Did you catch that? Jesus tells his disciples, do not worry? Let’s see, does any one in this room not worry? Some of you have been Christians for a long time. Did you read this part of the bible? Jesus said do not worry? Well, worry is part of our life right? I mean what’s life without worry? How many of us worry?

What kinds of things do we worry about? We can make a long list of things we’re worried about for-sure! I wonder, what if we took Jesus at his word: can we imagine living a life without worry? No? Maybe worry is so much a part of our lives that living life without it seems impossible, not even something we would want. At the officer retreat, we studied this text, and Harold worried that if he didn’t worry he wouldn’t get anything done. Somehow a life without worries means inactivity, apathy, or even laziness. People who don’t worry, people who sings songs about not worrying…like Bobby McFarland don’t worry, be happy, they make us nervous because it sounds like anarchy or laziness.

Even Jesus? He said “do not worry” six times in this passage! Your heavenly Father knows what you need. Set your hearts on God’s kingdom first…and all these other things will be giving you as well. A life without worries? That’s radical, and as unrealistic; but it sure would be nice.

What would a life free of WORRY look like? I’m so intrigued by this possibility, that I’d like us to spend three weeks talking about it: Why does Jesus say Do not Worry?

What are the damaging effects of worry? That’s the subject of this week. Next week we will explore the alternative Jesus offers, closer relationship with God; a life in which the Spirit of God can make all things new for us. And then the third week we will explore different practices that can help our worries to slowly lose their grip on us…free us for a life in which God can do creative work in our lives. Father Henry Nouwen’s Book, Making All Things New, will be our guide. I pray that we may deepen our spiritual lives in this process may we learn to seek God’s kingdom first.1

What’s on our hearts and minds? What consumes our thoughts day in and day out? What are we thinking about even now? Do our thoughts wander because we are worried about other things? Two Words to describe our lives: Filled and Unfulfilled. Our lives are Filled! Jam-packed schedules have us running from one place to the next. Things to do, people to meet, projects to finish, letters and emails to write, calls to make, appointments to keep. The worst is that even with all this running around I find that I’m always behind! No matter how much I do there’s something else nagging at me: someone to call back, someone to visit, a project to get done, a meeting to get ready for: incessant emails to respond to.

There’s always something I should have remembered, done, or said. There those people I haven’t visited or talked to.

Why are we so busy? Is it a status symbol? To feel important? A sense of self worth?

Carmen came to stay at our house in Chile as an exchange student and she basically sat in the house all day and did little that we had hoped. I wrestled to value her for something more than what she did, or didn’t do. Can we value someone for something other than the things they do? and how busy they are?

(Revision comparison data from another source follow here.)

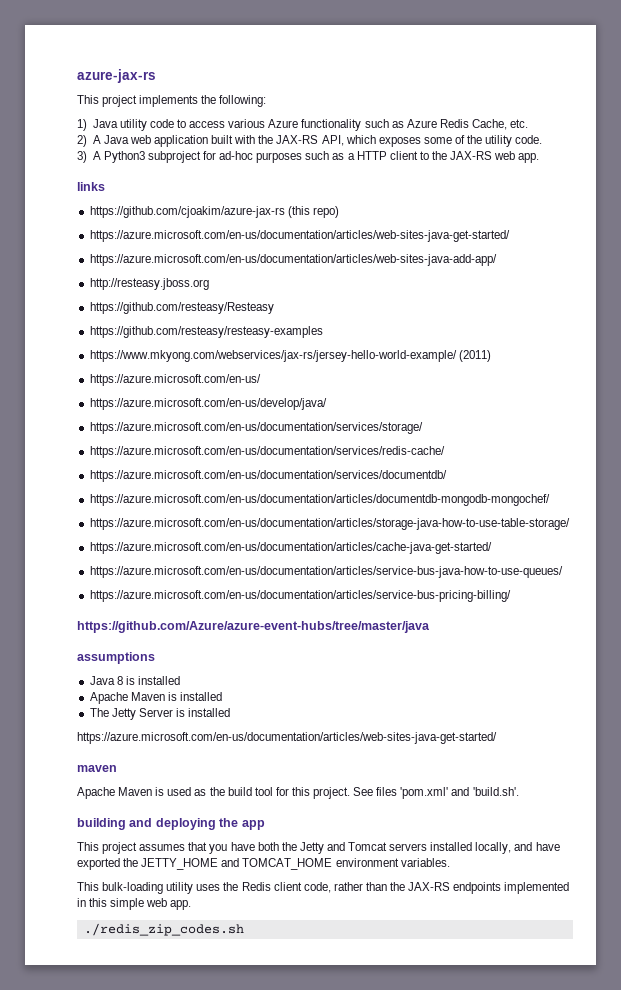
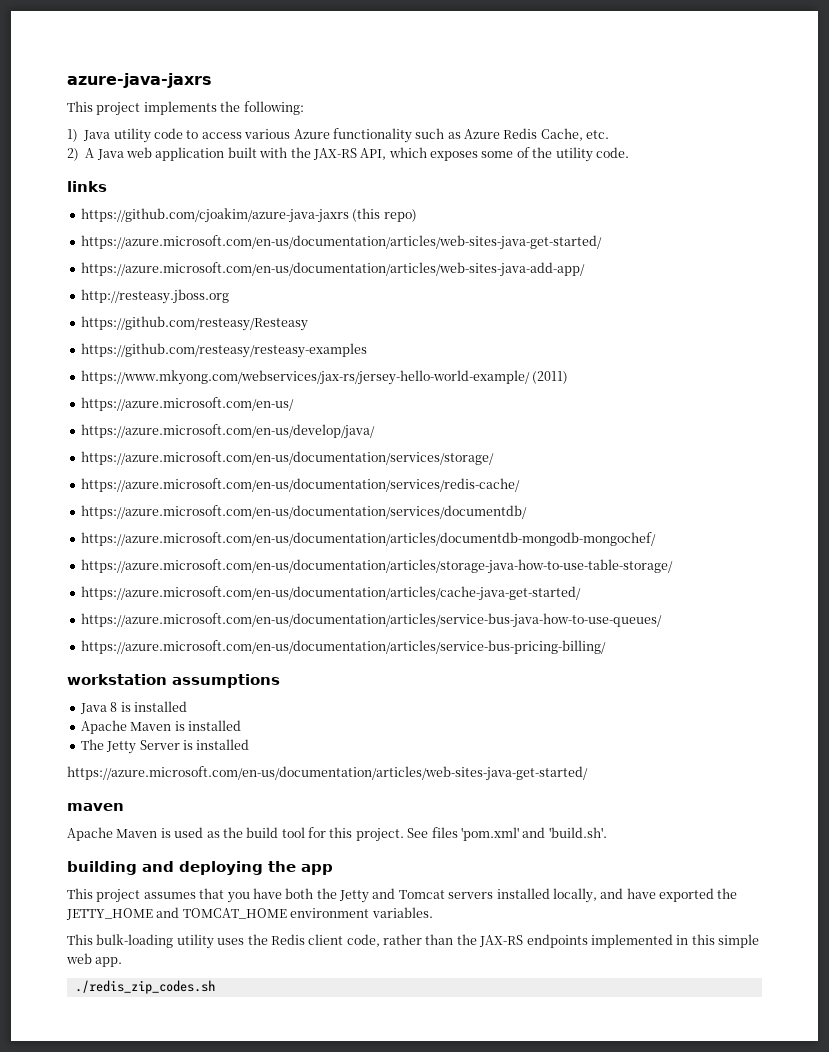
[77,69,156,83] azure-jax-rs -> [67,73,212,88] azure-java-jaxrs
[77,151,540,163] // 3) A Python3 subproject for ad-hoc purposes such as a HTTP client to the JAX-RS web app. -> (629, 152) none
[89,206,285,218] https://github.com/cjoakim/azure-jax-rs -> [80,208,349,223] https://github.com/cjoakim/azure-java-jaxrs
[77,621,430,633] https://github.com/Azure/azure-event-hubs/tree/master/java // -> [67,674,167,685] workstation

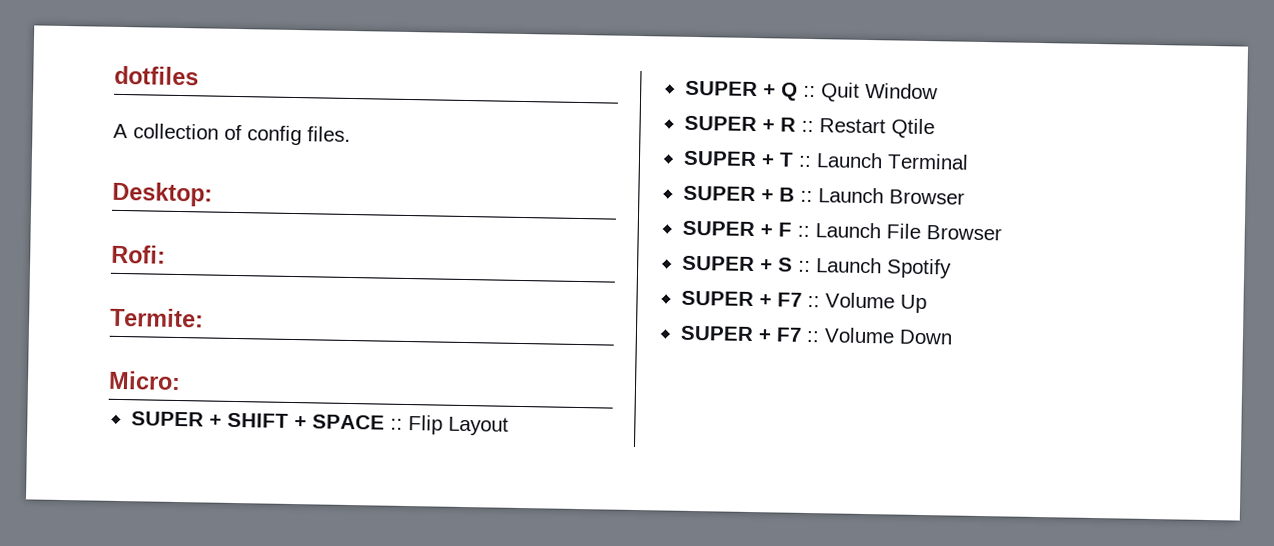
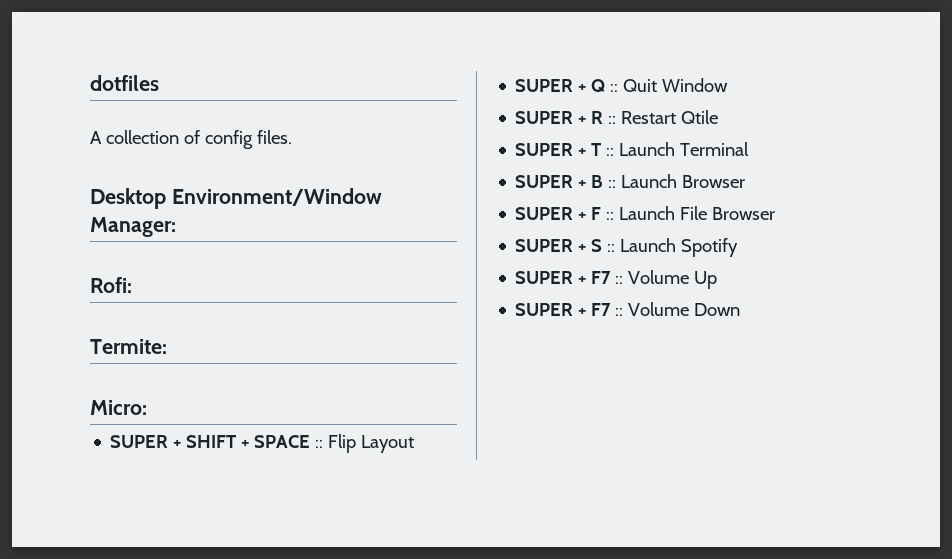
[112,181,213,207] Desktop: -> [90,188,382,209] [90,217,176,237] Desktop Environment/Window Manager:

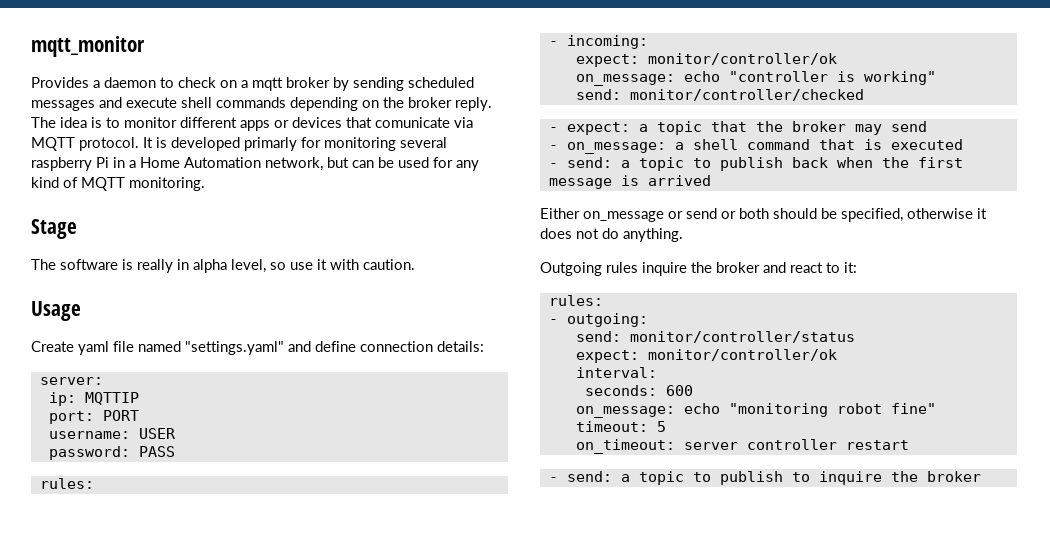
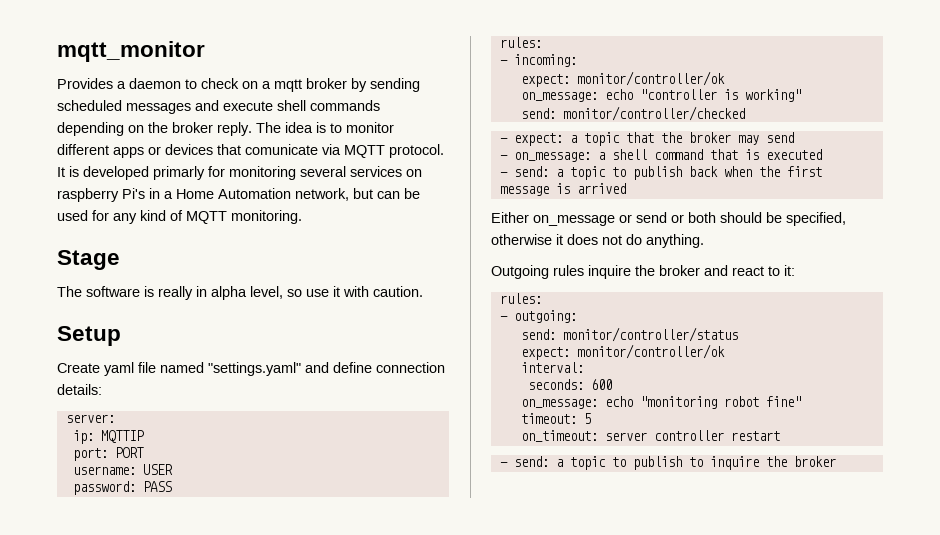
[31,157,109,171] raspberry Pi -> [350,166,422,177] [57,188,145,202] services on raspberry Pi's
[31,301,81,321] Usage -> [57,326,121,346] Setup

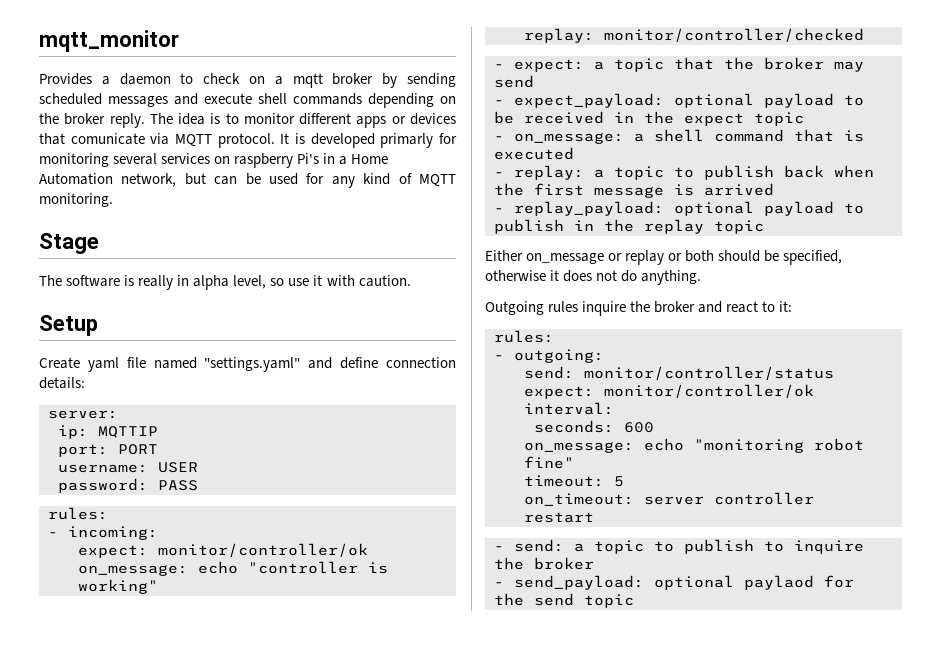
[520,108,556,119] send: -> [524,28,594,43] replay:
(794, 137) none -> [494,93,864,108] [494,111,804,126] // - expect_payload: optional payload to be received in the expect topic
[513,166,549,177] send: -> [514,165,584,180] replay:
(626, 188) none -> [494,201,864,216] [494,219,764,234] // - replay_payload: optional payload to publish in the replay topic
[636,212,667,223] send -> [625,250,665,265] replay
(836, 461) none -> [494,575,854,590] [494,593,634,608] // - send_payload: optional paylaod for the send topic

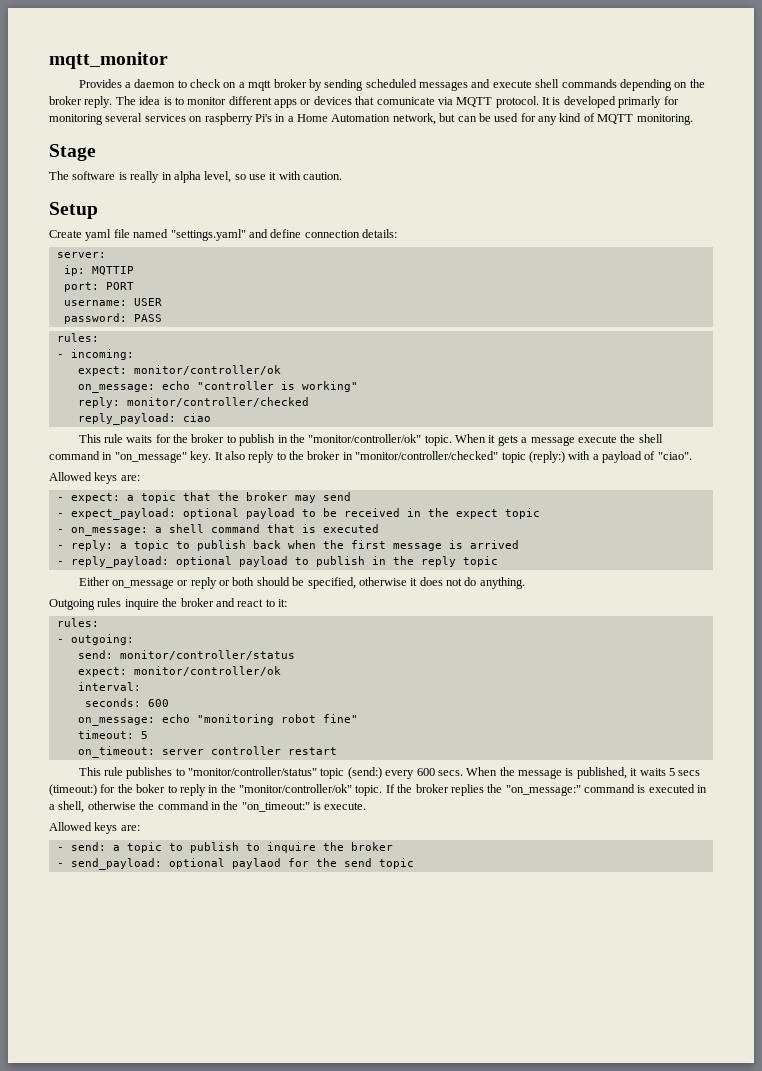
[524,28,594,43] replay: -> [77,397,120,408] reply:
(864, 35) none -> [77,413,211,425] [78,434,663,446] [49,451,692,463] [49,472,140,484] // reply_payload: ciao // This rule waits for the broker to publish in the "monitor/controller/ok" topic. When it gets a message execute the shell command in "on_message" key. It also reply to the broker in "monitor/controller/checked" topic (reply:) with a payload of "ciao". // Allowed keys are:
[514,165,584,180] replay: -> [70,540,113,551] reply:
[514,201,664,216] replay_payload: -> [70,556,169,568] reply_payload:
[644,219,704,234] replay -> [420,556,456,567] reply
[625,250,665,265] replay -> [190,577,217,589] reply
(594, 517) none -> [78,767,701,779] [49,784,708,796] [49,801,367,813] [49,822,140,834] // This rule publishes to "monitor/controller/status" topic (send:) every 600 secs. When the message is published, it waits 5 secs (timeout:) for the boker to reply in the "monitor/controller/ok" topic. If the broker replies the "on_message:" command is executed in a shell, otherwise the command in the "on_timeout:" is execute. // Allowed keys are:

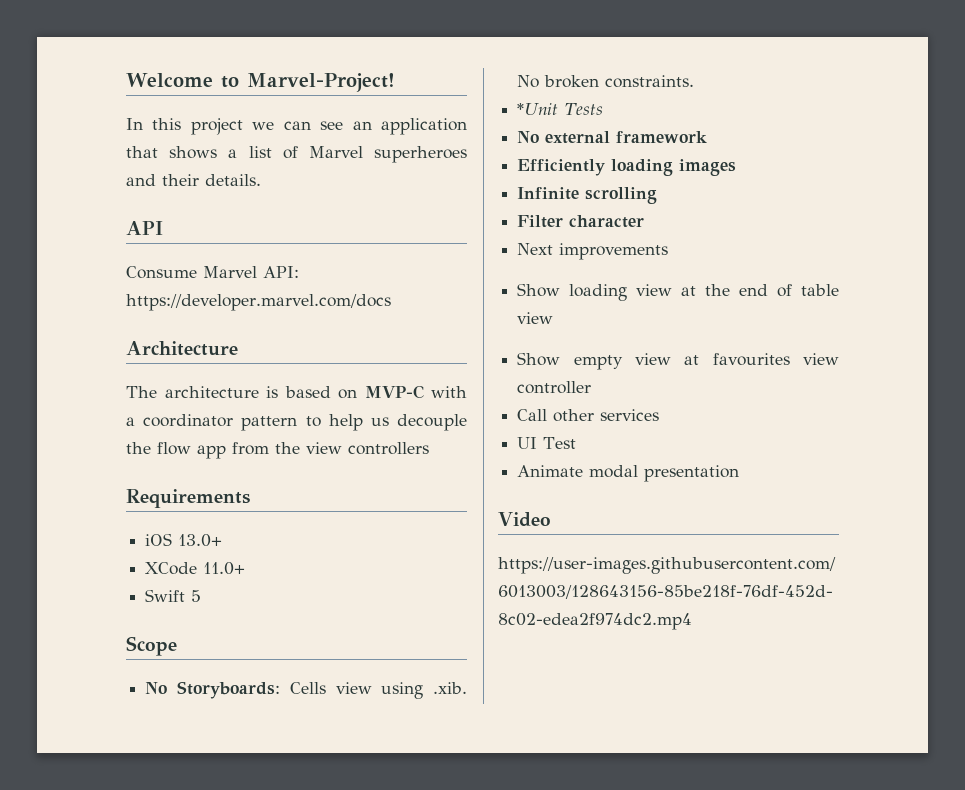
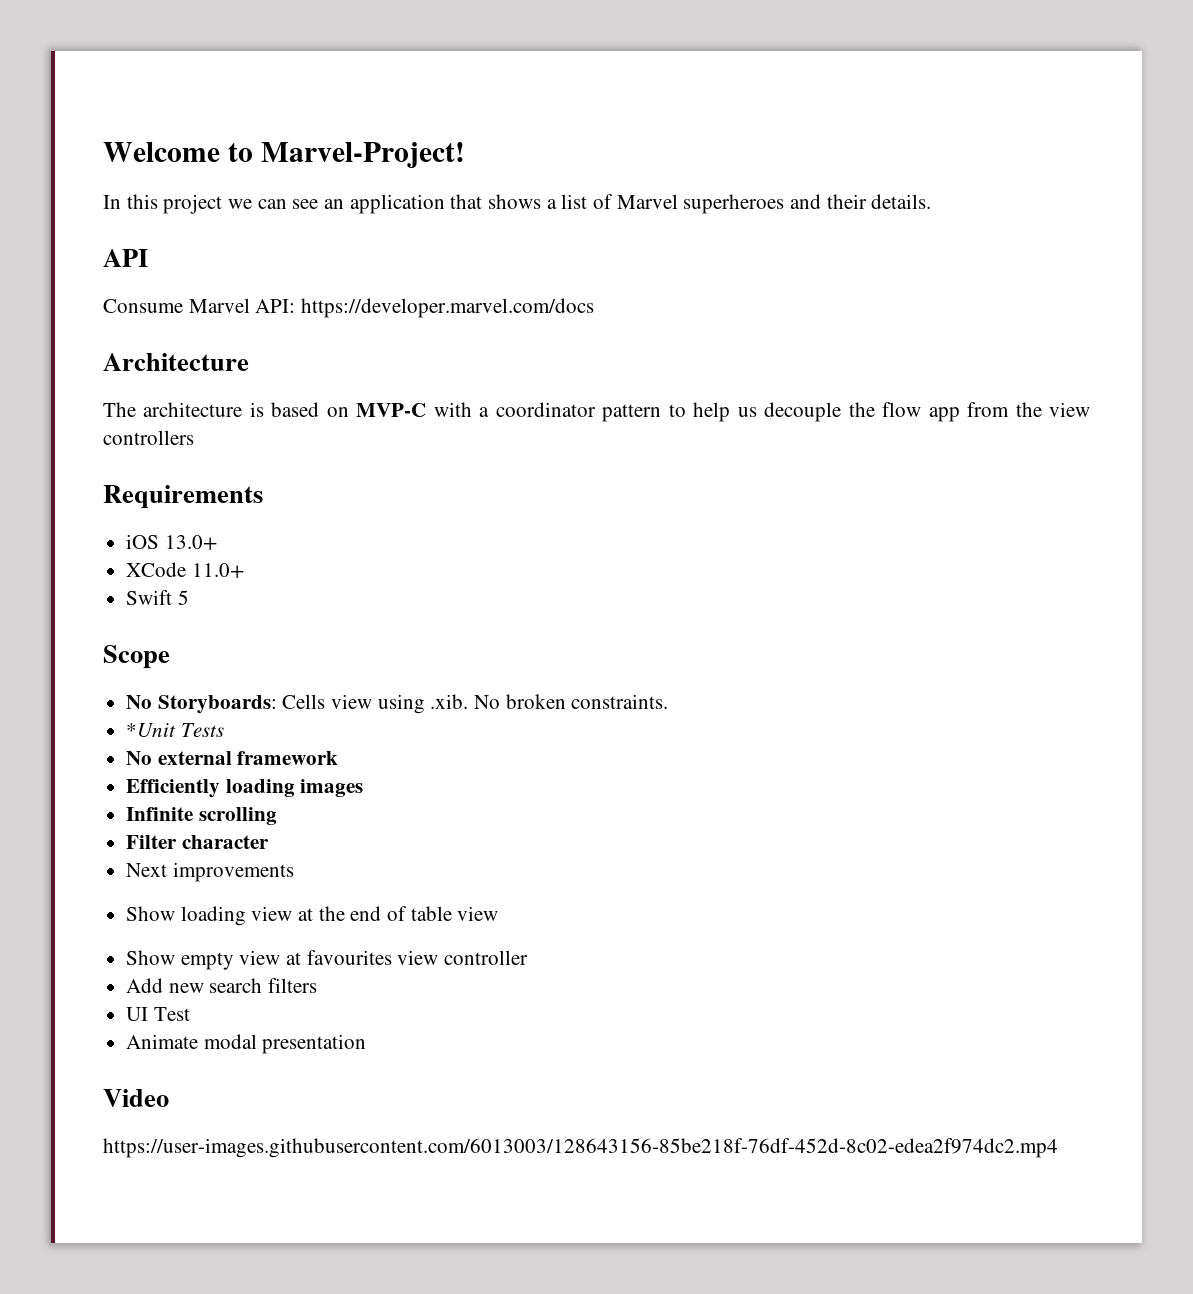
[517,409,660,422] Call other services -> [126,978,318,993] Add new search filters

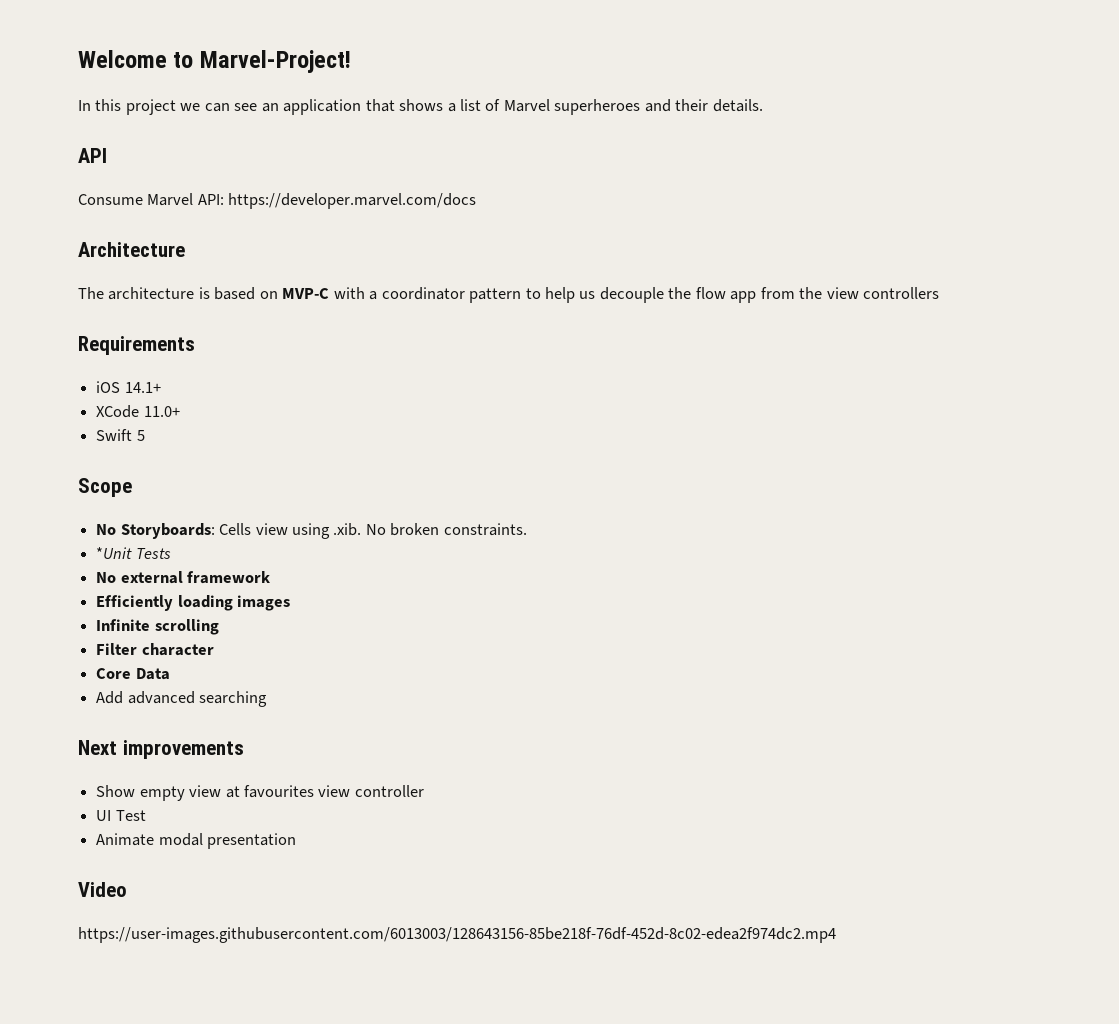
[164,535,217,550] 13.0+ -> [124,382,161,393] 14.1+
[126,862,294,882] [126,906,499,926] Next improvements // Show loading view at the end of table view -> [96,668,170,680] [96,691,268,707] [78,740,244,759] Core Data // Add advanced searching // Next improvements
[126,978,318,993] // Add new search filters -> (424, 791) none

The teenager, or family member hanging out all the time: why don’t they do something with their life?

Even when we have some down time we are preoccupied. Thoughts fill our time and place long before we are even there. The wondering: “what if.” What if I get the sick?” “What if I lose my job? What if my child’s not home on time? What if there is not enough food tomorrow? What if I am robbed? What if a war starts?

What if the world comes to an end? What ifs lead to anxiety and fear….? They make us suspicious, greedy, and nervous. Preoccupied with all these what ifs,

we have no real inner freedom; we’re always preparing for things that might happen; we can’t fully trust the moment.


40% of an average person's anxiety is focused on things that will never happen 30% on things about the past that can't be changed 12% on things about criticism by others, mostly untrue 10% on health, which gets worse with stress 8% on real problems that will be faced2

So how are we suppose to live in the present if we’re always living somewhere in the distant past or the unrealized future? What makes it worse is it seems we live in a world of constant emergency: Turn on the TV and you’ll find excited voices talking about gruesome accidents, cruel crimes, and perverted behavior; hour-by-hour, every day. And this harsh news that we hear is always accompanied by an avalanche of advertisements. We’re really missing out if haven’t seen some pointless movie, or bought some gas guzzling car with the right kind of rip off insurance. Woah! Jesus says, do not worry?

Living a life worrying about all things we’re supposed to do, and all the what ifs can have some pretty damaging effects: Grey hairs? Ulcers and heart burn? Heart problems? Stress? rashes? anxiety. Keeps us up at night?

As filled as our daily lives are, it can be easy to find ourselves unfulfilled. We can’t live up to these expectations others put on us. We can’t live up to the expetations we put on ourselves? Will my coworkers appreciate this work that I’d doing? Will my family like this meal I’m cooking? Will my teacher value this work I’m doing? Will I feel like I didn’t totally waste my day today because I only completed half of my to do list.

If we really look at what goes on in our lives, we’re busy about and worried about all these things, but how often do we feel truly satisfied, at peace, or at home? It’s like we’re connected but disconnected. Connected to so much stuff, but disconnected from the moment we’re living in.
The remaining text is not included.